▶ _Exercise brief_
No pictures belong in the copy. Restate the rest of the data exactly.

▶ _Dataset records_
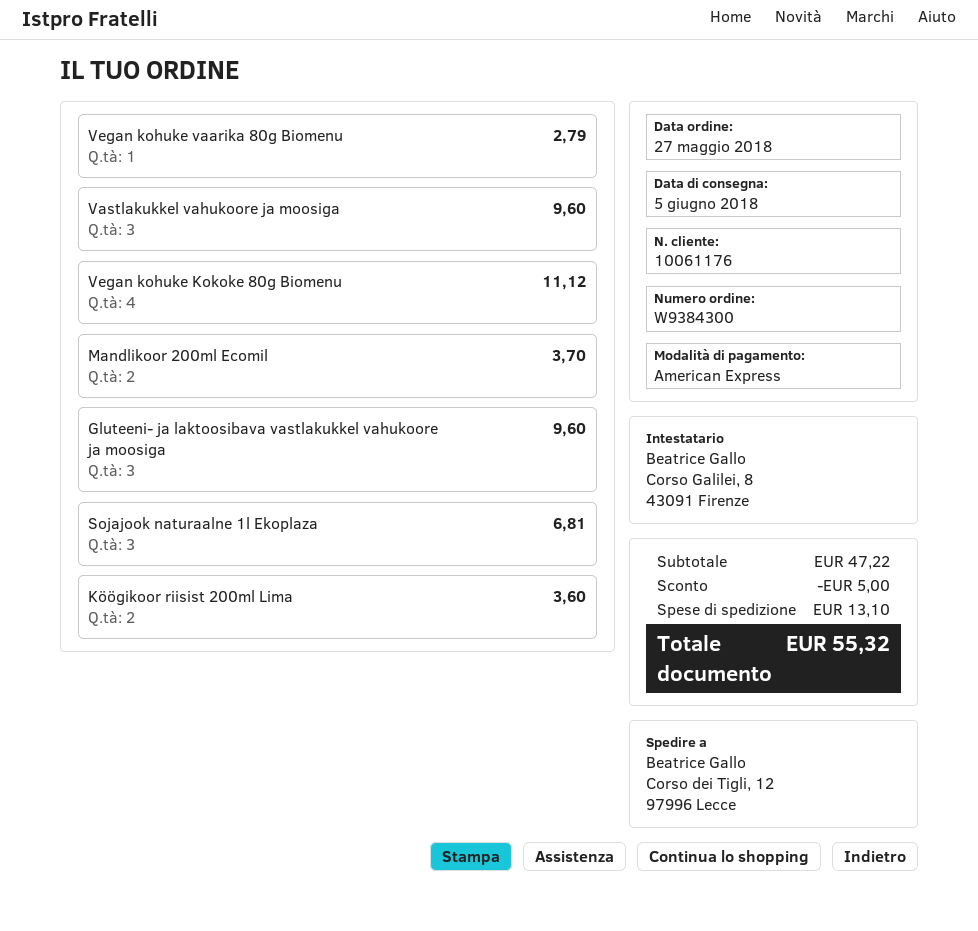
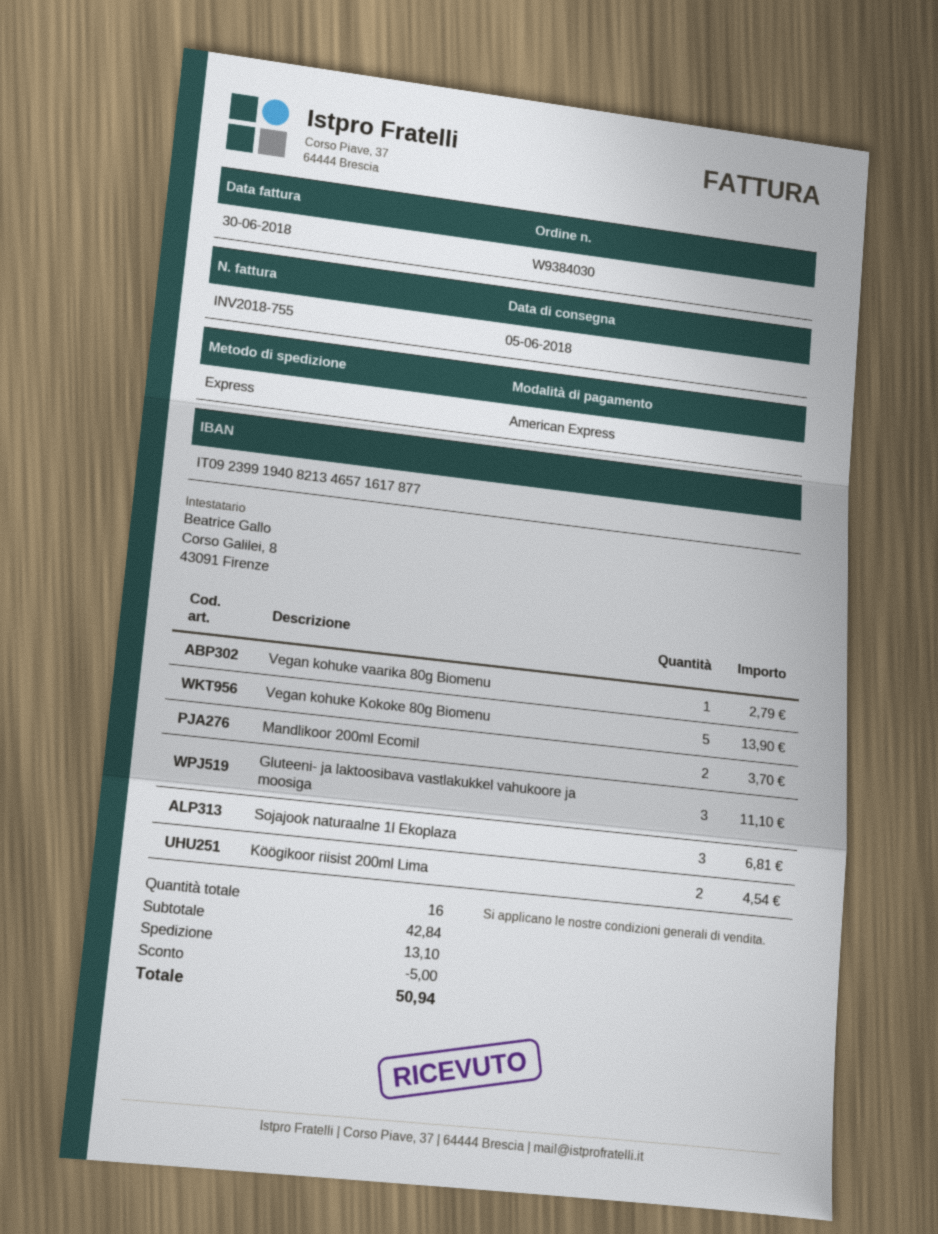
order number: W9384300 -> W9384030
Vastlakukkel vahukoore ja moosiga: 3 for 9.60 -> none
Vegan kohuke Kokoke 80g Biomenu: 4 for 11.12 -> 5 for 13.90
Gluteeni- ja laktoosibava vastlakukkel vahukoore ja moosiga: 3 for 9.60 -> 3 for 11.10
Köögikoor riisist 200ml Lima: 2 for 3.60 -> 2 for 4.54
subtotal: 47.22 -> 42.84
total: 55.32 -> 50.94

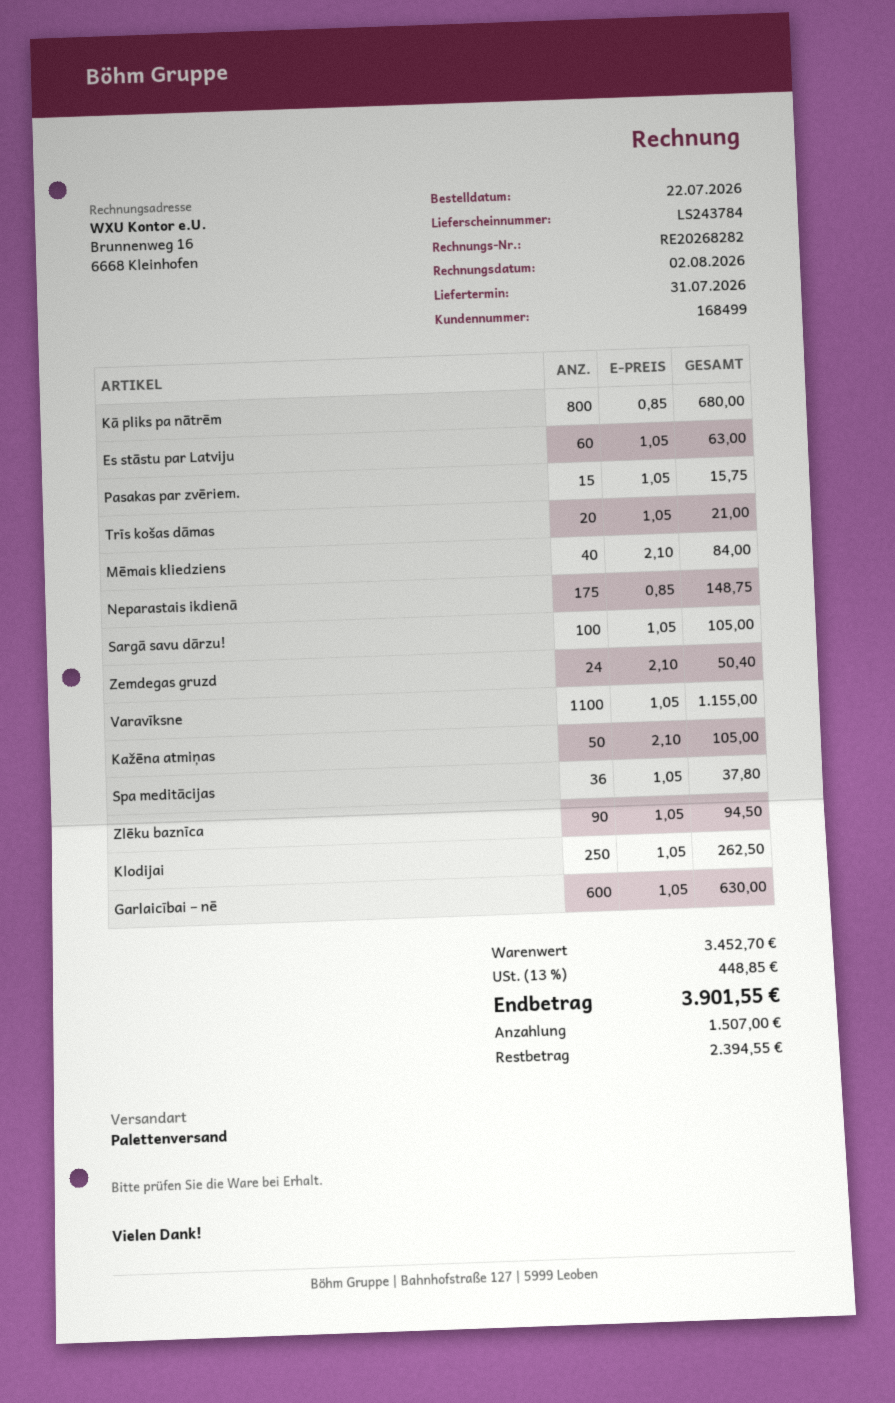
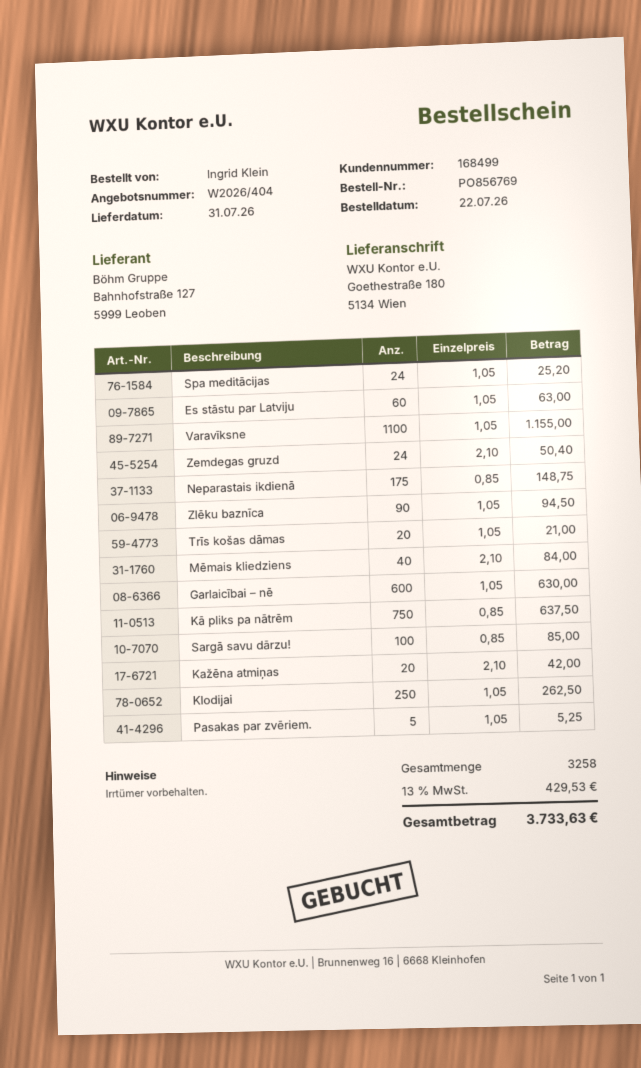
Kā pliks pa nātrēm: 800 x 0.85 = 680.00 -> 750 x 0.85 = 637.50
Pasakas par zvēriem.: 15 x 1.05 = 15.75 -> 5 x 1.05 = 5.25
Sargā savu dārzu!: 100 x 1.05 = 105.00 -> 100 x 0.85 = 85.00
Kažēna atmiņas: 50 x 2.10 = 105.00 -> 20 x 2.10 = 42.00
Spa meditācijas: 36 x 1.05 = 37.80 -> 24 x 1.05 = 25.20
tax: 13% = 448.85 -> 13% = 429.53
total: 3901.55 -> 3733.63

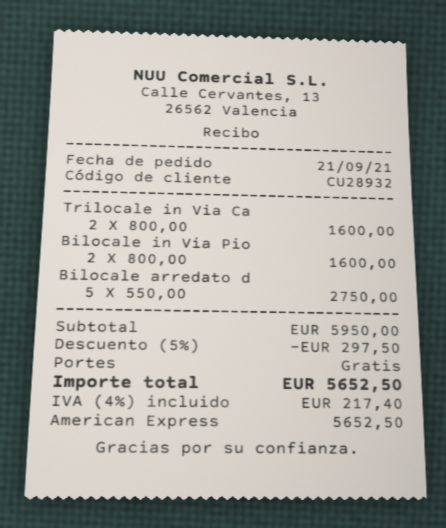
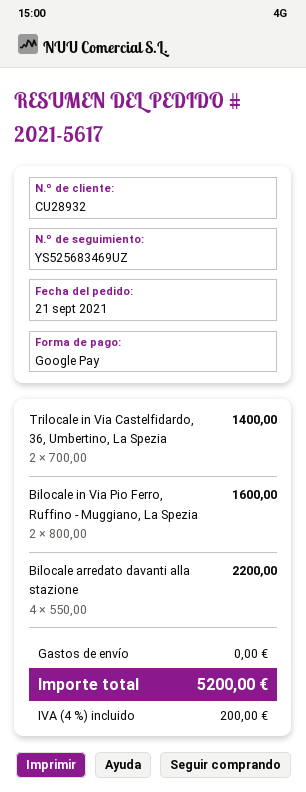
payment method: American Express -> Google Pay
Trilocale in Via Ca: 2 x 800.00 = 1600.00 -> 2 x 700.00 = 1400.00
Bilocale arredato d: 5 x 550.00 = 2750.00 -> 4 x 550.00 = 2200.00
discount: 5% = 297.50 -> none
tax: 4% = 217.40 -> 4% = 200.00
total: 5652.50 -> 5200.00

▶ _Answer to this problem_
order number: W9384300 -> W9384030
Vastlakukkel vahukoore ja moosiga: 3 for 9.60 -> none
Vegan kohuke Kokoke 80g Biomenu: 4 for 11.12 -> 5 for 13.90
Gluteeni- ja laktoosibava vastlakukkel vahukoore ja moosiga: 3 for 9.60 -> 3 for 11.10
Köögikoor riisist 200ml Lima: 2 for 3.60 -> 2 for 4.54
subtotal: 47.22 -> 42.84
total: 55.32 -> 50.94

Kā pliks pa nātrēm: 800 x 0.85 = 680.00 -> 750 x 0.85 = 637.50
Pasakas par zvēriem.: 15 x 1.05 = 15.75 -> 5 x 1.05 = 5.25
Sargā savu dārzu!: 100 x 1.05 = 105.00 -> 100 x 0.85 = 85.00
Kažēna atmiņas: 50 x 2.10 = 105.00 -> 20 x 2.10 = 42.00
Spa meditācijas: 36 x 1.05 = 37.80 -> 24 x 1.05 = 25.20
tax: 13% = 448.85 -> 13% = 429.53
total: 3901.55 -> 3733.63

payment method: American Express -> Google Pay
Trilocale in Via Ca: 2 x 800.00 = 1600.00 -> 2 x 700.00 = 1400.00
Bilocale arredato d: 5 x 550.00 = 2750.00 -> 4 x 550.00 = 2200.00
discount: 5% = 297.50 -> none
tax: 4% = 217.40 -> 4% = 200.00
total: 5652.50 -> 5200.00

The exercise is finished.